(Dataset entries)
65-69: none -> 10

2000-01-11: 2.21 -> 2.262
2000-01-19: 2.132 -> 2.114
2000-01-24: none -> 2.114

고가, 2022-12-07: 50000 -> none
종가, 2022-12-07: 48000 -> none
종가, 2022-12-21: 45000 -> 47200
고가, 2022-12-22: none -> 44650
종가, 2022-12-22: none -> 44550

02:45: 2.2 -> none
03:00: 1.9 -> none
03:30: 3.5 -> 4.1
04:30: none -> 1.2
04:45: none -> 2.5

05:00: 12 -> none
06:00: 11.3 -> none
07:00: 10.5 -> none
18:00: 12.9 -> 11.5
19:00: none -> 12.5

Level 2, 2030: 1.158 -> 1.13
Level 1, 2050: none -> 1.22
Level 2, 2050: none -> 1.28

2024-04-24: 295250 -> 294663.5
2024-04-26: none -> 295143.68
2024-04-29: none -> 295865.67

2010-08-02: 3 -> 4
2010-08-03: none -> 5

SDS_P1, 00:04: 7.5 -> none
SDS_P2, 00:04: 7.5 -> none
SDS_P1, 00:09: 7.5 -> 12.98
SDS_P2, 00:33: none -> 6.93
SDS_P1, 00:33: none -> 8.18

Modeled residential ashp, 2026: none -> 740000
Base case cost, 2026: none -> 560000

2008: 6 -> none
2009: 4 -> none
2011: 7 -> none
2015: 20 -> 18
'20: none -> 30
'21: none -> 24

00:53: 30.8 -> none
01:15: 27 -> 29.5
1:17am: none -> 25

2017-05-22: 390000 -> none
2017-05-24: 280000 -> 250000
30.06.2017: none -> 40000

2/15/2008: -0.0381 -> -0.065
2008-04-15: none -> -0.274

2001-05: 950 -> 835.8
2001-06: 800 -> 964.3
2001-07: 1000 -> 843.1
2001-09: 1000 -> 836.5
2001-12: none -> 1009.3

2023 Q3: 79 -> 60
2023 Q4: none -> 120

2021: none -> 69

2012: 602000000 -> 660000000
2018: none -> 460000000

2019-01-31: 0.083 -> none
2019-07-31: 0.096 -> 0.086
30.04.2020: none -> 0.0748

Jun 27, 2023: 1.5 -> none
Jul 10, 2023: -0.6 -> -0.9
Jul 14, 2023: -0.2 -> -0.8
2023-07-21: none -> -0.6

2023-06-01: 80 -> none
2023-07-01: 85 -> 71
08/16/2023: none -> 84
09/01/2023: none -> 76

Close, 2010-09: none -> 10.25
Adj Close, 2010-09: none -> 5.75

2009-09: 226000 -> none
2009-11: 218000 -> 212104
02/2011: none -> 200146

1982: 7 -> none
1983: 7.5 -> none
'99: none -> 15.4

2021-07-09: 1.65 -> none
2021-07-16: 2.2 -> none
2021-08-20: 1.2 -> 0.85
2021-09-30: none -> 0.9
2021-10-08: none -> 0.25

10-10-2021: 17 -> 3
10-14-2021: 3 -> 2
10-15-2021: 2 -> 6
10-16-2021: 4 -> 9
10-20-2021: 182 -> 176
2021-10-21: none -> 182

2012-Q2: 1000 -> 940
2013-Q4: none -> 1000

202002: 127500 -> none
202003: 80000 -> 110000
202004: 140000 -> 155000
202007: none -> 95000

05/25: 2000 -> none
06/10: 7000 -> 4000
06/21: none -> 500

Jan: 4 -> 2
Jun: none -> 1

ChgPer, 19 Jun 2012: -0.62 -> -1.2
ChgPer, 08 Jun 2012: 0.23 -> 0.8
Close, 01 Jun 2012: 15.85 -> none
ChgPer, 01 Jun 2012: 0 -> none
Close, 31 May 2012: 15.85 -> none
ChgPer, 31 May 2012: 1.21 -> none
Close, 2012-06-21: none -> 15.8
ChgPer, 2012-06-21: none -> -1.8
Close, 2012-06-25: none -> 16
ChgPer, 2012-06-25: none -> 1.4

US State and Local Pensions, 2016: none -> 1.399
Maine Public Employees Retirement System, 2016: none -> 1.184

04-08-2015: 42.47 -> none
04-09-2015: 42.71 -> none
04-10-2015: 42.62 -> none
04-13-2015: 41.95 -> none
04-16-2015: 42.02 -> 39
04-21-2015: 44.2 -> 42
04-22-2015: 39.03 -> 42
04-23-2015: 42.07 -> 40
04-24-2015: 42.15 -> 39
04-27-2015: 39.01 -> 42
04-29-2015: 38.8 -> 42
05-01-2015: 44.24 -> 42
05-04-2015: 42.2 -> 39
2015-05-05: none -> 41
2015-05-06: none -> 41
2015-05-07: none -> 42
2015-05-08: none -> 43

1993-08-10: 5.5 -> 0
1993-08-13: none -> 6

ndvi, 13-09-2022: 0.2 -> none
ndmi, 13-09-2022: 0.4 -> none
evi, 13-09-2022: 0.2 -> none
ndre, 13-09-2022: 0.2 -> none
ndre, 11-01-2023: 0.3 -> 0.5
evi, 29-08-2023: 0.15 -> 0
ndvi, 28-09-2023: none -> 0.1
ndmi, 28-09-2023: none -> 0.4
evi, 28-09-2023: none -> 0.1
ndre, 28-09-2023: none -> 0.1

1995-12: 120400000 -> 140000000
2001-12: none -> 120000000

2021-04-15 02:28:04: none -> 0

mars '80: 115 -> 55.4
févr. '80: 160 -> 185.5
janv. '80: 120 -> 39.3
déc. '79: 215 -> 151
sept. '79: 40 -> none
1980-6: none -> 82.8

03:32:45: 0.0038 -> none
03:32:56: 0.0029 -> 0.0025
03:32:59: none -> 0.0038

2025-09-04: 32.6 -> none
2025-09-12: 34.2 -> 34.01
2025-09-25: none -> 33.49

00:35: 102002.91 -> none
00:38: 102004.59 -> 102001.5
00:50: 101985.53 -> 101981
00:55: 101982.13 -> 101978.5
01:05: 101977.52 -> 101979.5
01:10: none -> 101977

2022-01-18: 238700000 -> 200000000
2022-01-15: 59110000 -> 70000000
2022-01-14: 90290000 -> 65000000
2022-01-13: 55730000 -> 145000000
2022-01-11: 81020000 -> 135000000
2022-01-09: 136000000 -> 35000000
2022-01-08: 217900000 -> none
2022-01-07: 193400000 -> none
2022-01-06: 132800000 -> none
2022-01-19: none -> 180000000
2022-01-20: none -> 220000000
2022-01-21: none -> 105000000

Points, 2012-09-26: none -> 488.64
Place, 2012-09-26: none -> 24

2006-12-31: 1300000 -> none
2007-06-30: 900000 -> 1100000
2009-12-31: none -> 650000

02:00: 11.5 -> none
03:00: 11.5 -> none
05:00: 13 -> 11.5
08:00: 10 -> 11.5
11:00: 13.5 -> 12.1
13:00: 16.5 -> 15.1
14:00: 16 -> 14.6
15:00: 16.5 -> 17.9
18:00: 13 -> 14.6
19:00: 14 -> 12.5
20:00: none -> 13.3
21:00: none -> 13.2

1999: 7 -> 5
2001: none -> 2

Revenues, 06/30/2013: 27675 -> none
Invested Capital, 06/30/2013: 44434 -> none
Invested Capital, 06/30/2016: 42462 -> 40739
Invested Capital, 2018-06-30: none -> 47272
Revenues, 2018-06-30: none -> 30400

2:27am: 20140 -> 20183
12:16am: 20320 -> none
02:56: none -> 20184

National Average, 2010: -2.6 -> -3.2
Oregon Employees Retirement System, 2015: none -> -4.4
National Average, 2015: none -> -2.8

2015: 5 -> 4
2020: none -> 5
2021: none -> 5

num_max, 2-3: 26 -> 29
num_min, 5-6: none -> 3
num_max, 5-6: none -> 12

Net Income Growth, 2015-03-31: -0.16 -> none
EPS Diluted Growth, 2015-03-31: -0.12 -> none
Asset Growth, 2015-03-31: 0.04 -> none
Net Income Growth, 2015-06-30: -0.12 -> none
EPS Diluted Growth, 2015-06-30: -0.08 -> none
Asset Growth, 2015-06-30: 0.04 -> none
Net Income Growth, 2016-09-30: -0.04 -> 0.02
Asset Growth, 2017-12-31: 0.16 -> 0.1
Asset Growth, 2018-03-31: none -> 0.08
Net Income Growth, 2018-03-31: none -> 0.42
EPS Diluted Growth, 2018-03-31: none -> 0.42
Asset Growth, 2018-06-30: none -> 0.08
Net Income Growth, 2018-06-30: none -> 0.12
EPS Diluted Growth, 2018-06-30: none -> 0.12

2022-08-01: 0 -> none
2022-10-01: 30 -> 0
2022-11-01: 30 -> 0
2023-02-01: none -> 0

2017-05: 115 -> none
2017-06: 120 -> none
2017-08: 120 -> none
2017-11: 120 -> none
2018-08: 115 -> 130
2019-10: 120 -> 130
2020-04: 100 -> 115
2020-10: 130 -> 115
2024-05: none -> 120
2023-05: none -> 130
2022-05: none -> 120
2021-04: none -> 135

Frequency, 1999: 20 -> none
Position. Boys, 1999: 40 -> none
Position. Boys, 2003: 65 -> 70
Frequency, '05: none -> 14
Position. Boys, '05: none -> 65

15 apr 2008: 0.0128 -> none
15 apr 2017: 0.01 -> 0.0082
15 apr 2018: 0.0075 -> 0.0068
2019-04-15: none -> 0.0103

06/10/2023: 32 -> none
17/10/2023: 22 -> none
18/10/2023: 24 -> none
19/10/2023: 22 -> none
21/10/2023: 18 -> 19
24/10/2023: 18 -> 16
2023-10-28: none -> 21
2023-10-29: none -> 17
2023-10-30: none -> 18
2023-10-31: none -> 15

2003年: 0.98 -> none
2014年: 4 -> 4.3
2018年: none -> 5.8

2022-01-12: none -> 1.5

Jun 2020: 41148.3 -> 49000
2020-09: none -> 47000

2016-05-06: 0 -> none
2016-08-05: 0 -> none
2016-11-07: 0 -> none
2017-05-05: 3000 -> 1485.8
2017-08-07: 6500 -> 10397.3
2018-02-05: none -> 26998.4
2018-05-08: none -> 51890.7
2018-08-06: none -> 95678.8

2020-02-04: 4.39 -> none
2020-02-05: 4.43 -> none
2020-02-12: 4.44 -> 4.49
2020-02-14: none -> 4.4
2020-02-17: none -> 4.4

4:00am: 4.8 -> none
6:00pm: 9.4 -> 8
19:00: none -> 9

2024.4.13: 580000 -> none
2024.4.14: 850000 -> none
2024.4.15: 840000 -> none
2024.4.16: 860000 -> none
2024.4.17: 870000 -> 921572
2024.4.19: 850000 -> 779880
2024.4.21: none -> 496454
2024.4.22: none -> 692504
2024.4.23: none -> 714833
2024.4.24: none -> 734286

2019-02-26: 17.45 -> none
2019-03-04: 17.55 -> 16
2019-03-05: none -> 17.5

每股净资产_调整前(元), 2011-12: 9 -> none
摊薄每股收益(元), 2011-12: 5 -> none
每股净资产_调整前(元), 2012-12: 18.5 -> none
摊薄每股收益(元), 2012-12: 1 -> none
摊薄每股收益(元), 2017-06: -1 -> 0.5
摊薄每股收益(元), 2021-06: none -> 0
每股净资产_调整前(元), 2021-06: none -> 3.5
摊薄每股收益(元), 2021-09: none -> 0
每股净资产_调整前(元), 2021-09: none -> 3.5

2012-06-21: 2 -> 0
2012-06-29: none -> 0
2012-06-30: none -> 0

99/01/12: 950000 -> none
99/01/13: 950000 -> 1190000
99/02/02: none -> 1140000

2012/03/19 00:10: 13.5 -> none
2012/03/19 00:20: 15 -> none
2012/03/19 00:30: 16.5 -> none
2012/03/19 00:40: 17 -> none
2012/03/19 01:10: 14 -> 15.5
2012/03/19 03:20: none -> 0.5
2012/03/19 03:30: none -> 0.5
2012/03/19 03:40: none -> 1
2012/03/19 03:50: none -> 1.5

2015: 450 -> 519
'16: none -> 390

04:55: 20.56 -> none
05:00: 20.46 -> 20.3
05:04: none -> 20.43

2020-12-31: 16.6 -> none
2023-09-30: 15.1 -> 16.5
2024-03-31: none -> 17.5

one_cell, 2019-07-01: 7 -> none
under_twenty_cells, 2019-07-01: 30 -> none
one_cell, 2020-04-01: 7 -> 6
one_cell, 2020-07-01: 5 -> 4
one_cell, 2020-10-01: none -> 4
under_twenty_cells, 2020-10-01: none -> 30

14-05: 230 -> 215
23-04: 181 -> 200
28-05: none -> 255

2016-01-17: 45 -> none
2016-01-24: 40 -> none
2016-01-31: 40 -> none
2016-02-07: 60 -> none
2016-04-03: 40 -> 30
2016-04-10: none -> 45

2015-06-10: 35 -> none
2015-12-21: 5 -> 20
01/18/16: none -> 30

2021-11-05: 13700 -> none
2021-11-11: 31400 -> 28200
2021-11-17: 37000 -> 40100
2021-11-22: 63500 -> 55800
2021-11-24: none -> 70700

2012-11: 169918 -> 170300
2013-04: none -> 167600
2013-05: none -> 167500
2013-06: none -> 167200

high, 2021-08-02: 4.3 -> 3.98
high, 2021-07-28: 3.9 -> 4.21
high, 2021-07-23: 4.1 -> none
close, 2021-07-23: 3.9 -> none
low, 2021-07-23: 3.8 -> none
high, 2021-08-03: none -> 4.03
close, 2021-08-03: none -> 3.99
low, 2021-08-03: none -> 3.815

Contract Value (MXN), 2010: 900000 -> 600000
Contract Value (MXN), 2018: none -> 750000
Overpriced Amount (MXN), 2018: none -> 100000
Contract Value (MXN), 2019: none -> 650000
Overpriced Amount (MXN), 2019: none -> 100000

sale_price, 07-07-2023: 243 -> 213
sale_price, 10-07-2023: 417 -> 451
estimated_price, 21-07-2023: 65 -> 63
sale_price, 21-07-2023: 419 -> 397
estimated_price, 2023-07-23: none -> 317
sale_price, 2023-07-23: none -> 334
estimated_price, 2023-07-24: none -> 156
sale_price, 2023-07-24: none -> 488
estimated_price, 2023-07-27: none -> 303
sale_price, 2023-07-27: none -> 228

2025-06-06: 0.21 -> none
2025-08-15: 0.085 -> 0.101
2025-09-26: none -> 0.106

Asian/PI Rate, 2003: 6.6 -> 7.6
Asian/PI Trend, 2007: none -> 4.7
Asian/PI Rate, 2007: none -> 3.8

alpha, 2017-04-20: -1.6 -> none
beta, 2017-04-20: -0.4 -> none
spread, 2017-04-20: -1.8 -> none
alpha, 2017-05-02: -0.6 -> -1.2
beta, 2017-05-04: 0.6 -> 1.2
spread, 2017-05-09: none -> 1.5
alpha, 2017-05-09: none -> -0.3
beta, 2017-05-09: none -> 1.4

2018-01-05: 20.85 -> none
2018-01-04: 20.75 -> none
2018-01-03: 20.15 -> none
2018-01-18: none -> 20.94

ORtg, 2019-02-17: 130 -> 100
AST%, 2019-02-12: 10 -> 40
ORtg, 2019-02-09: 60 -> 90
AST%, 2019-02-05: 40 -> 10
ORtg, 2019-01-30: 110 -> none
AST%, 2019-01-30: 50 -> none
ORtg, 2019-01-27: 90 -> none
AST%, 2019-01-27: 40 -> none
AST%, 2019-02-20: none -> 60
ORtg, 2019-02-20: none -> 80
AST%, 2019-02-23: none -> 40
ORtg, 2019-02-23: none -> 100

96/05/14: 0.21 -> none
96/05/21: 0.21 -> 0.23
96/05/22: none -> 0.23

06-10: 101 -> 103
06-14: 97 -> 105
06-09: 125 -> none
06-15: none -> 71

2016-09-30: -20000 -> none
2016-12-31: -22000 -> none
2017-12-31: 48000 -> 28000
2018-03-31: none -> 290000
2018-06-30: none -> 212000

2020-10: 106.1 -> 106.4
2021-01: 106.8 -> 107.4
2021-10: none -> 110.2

**Problem details**
Repeat the entries above exactly, beginning at their first line and ending with the line that contains "05/25: 2000 -> none", with nothing added.

**Reply**
65-69: none -> 10

2000-01-11: 2.21 -> 2.262
2000-01-19: 2.132 -> 2.114
2000-01-24: none -> 2.114

고가, 2022-12-07: 50000 -> none
종가, 2022-12-07: 48000 -> none
종가, 2022-12-21: 45000 -> 47200
고가, 2022-12-22: none -> 44650
종가, 2022-12-22: none -> 44550

02:45: 2.2 -> none
03:00: 1.9 -> none
03:30: 3.5 -> 4.1
04:30: none -> 1.2
04:45: none -> 2.5

05:00: 12 -> none
06:00: 11.3 -> none
07:00: 10.5 -> none
18:00: 12.9 -> 11.5
19:00: none -> 12.5

Level 2, 2030: 1.158 -> 1.13
Level 1, 2050: none -> 1.22
Level 2, 2050: none -> 1.28

2024-04-24: 295250 -> 294663.5
2024-04-26: none -> 295143.68
2024-04-29: none -> 295865.67

2010-08-02: 3 -> 4
2010-08-03: none -> 5

SDS_P1, 00:04: 7.5 -> none
SDS_P2, 00:04: 7.5 -> none
SDS_P1, 00:09: 7.5 -> 12.98
SDS_P2, 00:33: none -> 6.93
SDS_P1, 00:33: none -> 8.18

Modeled residential ashp, 2026: none -> 740000
Base case cost, 2026: none -> 560000

2008: 6 -> none
2009: 4 -> none
2011: 7 -> none
2015: 20 -> 18
'20: none -> 30
'21: none -> 24

00:53: 30.8 -> none
01:15: 27 -> 29.5
1:17am: none -> 25

2017-05-22: 390000 -> none
2017-05-24: 280000 -> 250000
30.06.2017: none -> 40000

2/15/2008: -0.0381 -> -0.065
2008-04-15: none -> -0.274

2001-05: 950 -> 835.8
2001-06: 800 -> 964.3
2001-07: 1000 -> 843.1
2001-09: 1000 -> 836.5
2001-12: none -> 1009.3

2023 Q3: 79 -> 60
2023 Q4: none -> 120

2021: none -> 69

2012: 602000000 -> 660000000
2018: none -> 460000000

2019-01-31: 0.083 -> none
2019-07-31: 0.096 -> 0.086
30.04.2020: none -> 0.0748

Jun 27, 2023: 1.5 -> none
Jul 10, 2023: -0.6 -> -0.9
Jul 14, 2023: -0.2 -> -0.8
2023-07-21: none -> -0.6

2023-06-01: 80 -> none
2023-07-01: 85 -> 71
08/16/2023: none -> 84
09/01/2023: none -> 76

Close, 2010-09: none -> 10.25
Adj Close, 2010-09: none -> 5.75

2009-09: 226000 -> none
2009-11: 218000 -> 212104
02/2011: none -> 200146

1982: 7 -> none
1983: 7.5 -> none
'99: none -> 15.4

2021-07-09: 1.65 -> none
2021-07-16: 2.2 -> none
2021-08-20: 1.2 -> 0.85
2021-09-30: none -> 0.9
2021-10-08: none -> 0.25

10-10-2021: 17 -> 3
10-14-2021: 3 -> 2
10-15-2021: 2 -> 6
10-16-2021: 4 -> 9
10-20-2021: 182 -> 176
2021-10-21: none -> 182

2012-Q2: 1000 -> 940
2013-Q4: none -> 1000

202002: 127500 -> none
202003: 80000 -> 110000
202004: 140000 -> 155000
202007: none -> 95000

05/25: 2000 -> none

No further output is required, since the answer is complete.